■ **What you are asked to do**:
In the records below, copy the line that contains "- ☐ DaySummaryCard" and each line after it, word for word, through the last.

■ **Data**:
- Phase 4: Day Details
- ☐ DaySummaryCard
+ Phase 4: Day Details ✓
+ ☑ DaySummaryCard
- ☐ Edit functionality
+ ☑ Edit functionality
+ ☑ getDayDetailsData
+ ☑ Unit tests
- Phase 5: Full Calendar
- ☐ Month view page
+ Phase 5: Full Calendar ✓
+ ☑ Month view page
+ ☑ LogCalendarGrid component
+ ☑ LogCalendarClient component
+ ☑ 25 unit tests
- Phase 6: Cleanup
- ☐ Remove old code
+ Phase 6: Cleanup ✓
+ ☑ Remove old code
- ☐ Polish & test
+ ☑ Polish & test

■ **Exercise answer**:
- ☐ DaySummaryCard
+ Phase 4: Day Details ✓
+ ☑ DaySummaryCard
- ☐ Edit functionality
+ ☑ Edit functionality
+ ☑ getDayDetailsData
+ ☑ Unit tests
- Phase 5: Full Calendar
- ☐ Month view page
+ Phase 5: Full Calendar ✓
+ ☑ Month view page
+ ☑ LogCalendarGrid component
+ ☑ LogCalendarClient component
+ ☑ 25 unit tests
- Phase 6: Cleanup
- ☐ Remove old code
+ Phase 6: Cleanup ✓
+ ☑ Remove old code
- ☐ Polish & test
+ ☑ Polish & test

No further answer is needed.